The chips are similar to those embedded in contactless credit and debit cards, but the advantage of encasing them in phones, rather than in a dumb plastic card, is that information can then be sent to them and stored over mobile phone networks.

Retailers would be charged for "added-value" services such as NFC-based loyalty schemes. The fees they paid on straightforward consumer transactions would be up to the banks, but TSM itself aimed to provide a "low-cost utility infrastructure", Ellis says.

Retailers Association chief executive John Albertson says he sees no reason why the fees retailers pay to accept payments should rise just because smartphones are involved. In fact, he argues they could fall.

"If a bank is simply using TSM as an alternative to other payment infrastructures, personally I would expect the fees shouldn't be dramatically different. If anything, as they got more efficient, they should be coming down. But those are all discussions to be had over the next 12 months."

Ellis says consumers will be able to use their smartphones to make payments under $80 without their phone being turned on. But payments above that level would require they were powered-on so the purchase could be authenticated.

Consumers would select a default account, such as a credit or debit account, which the phone would automatically use for purchases. But they would be able to manually select and switch between different accounts to pay for transactions over $80.

The joint venture is close to agreeing a brand by which its service will be marketed to consumers and has contracted Dutch-based technology firm Gemalto and United States-based firm C-Sam to build its back-end and front-end systems, Ellis says.

TSM itself would remain a "lean operation" that would probably not employ more than 20 staff in the next few years, he says.
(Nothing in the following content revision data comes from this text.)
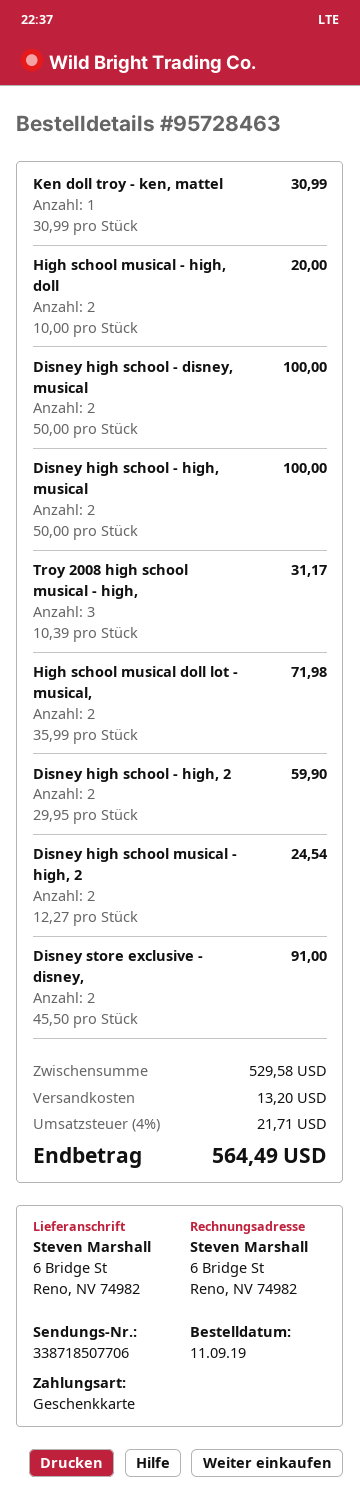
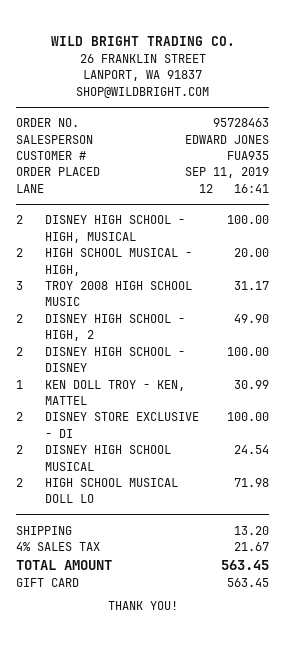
Disney high school - high, 2: 2 for 59.90 -> 2 for 49.90
Disney store exclusive - disney,: 2 for 91.00 -> 2 for 100.00
tax: 4% = 21.71 -> 4% = 21.67
total: 564.49 -> 563.45

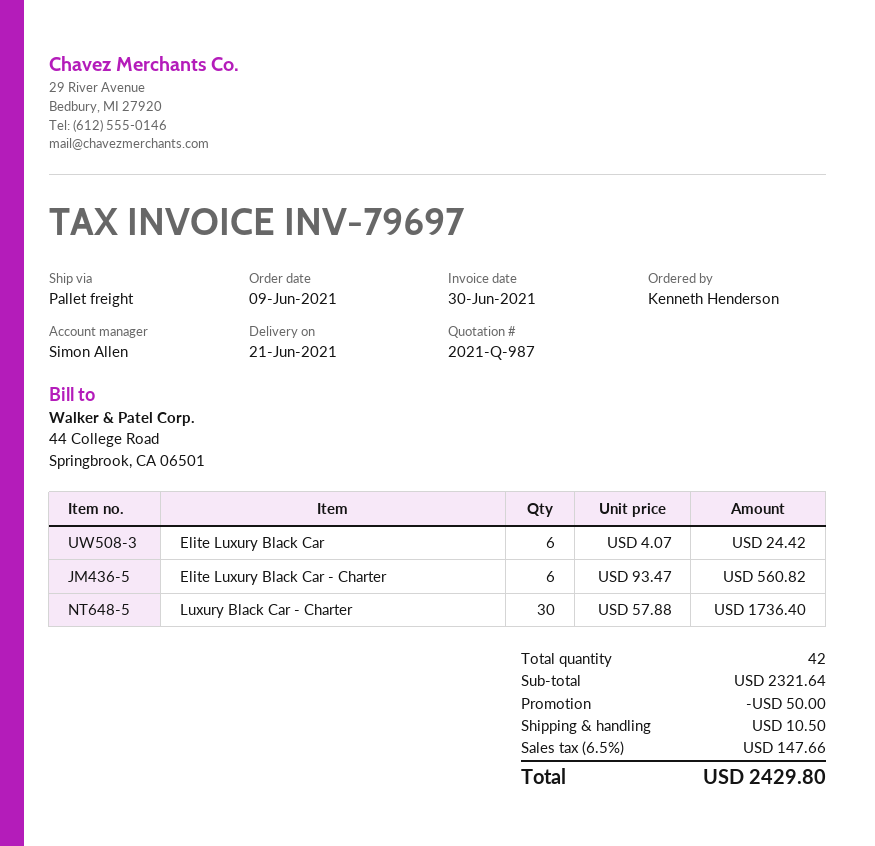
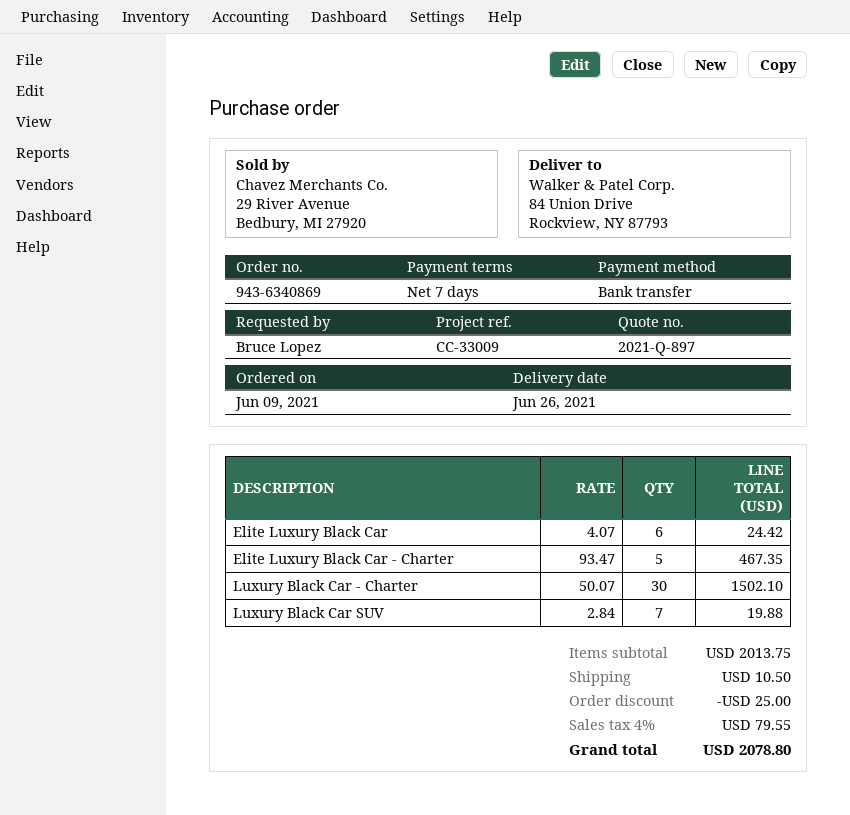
quote number: 2021-Q-987 -> 2021-Q-897
delivery date: 2021-06-21 -> 2021-06-26
ordered by: Kenneth Henderson -> Bruce Lopez
Elite Luxury Black Car - Charter: 6 x 93.47 = 560.82 -> 5 x 93.47 = 467.35
Luxury Black Car - Charter: 30 x 57.88 = 1736.40 -> 30 x 50.07 = 1502.10
Luxury Black Car SUV: none -> 7 x 2.84 = 19.88
subtotal: 2321.64 -> 2013.75
discount: 50.00 -> 25.00
tax: 6.5% = 147.66 -> 4% = 79.55
total: 2429.80 -> 2078.80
WHAT IS TSM? A joint venture between the four main banks and the three mobile operators.

What will its service let people do? Use smartphones instead of bank cards to make "tap and go" contactless payments in shops, from mid next year.

Why is that an advance? Some people are keener on getting out their smartphone than digging a card out of their wallet.

Any other advantages? Yes. Over time, smartphones could support sophisticated loyalty schemes, double as "tag on, tag off" public transport tickets, replace printed eftpos receipts with electronic receipts sent straight to a phone, the list goes on.

Any downsides? An explosion in loyalty schemes might mean you had to spend time fiddling about on your smartphone checking what offers were out there from what banks and from what merchants, if you wanted to get the best deals on purchases. You could drop your phone when you got it out to pay for your bus journey and break it.

Could I still use a smartphone for payment if it was turned off or if its battery was flat? Yes, for purchases under $80.

Will I be able to use any smartphone to make these payments? No, it will need to be one that supports near-field communications (NFC). No iPhones do that yet.

Is anyone going to be disadvantaged? If the banks try to exploit the opportunity to increase the fees they charge retailers to process electronic payments, then yes. But the signs are that is probably unlikely. There could be a cost to retailers if more people used, say, a credit card function in their smartphone's mobile wallet to pay for goods instead of cash or eftpos.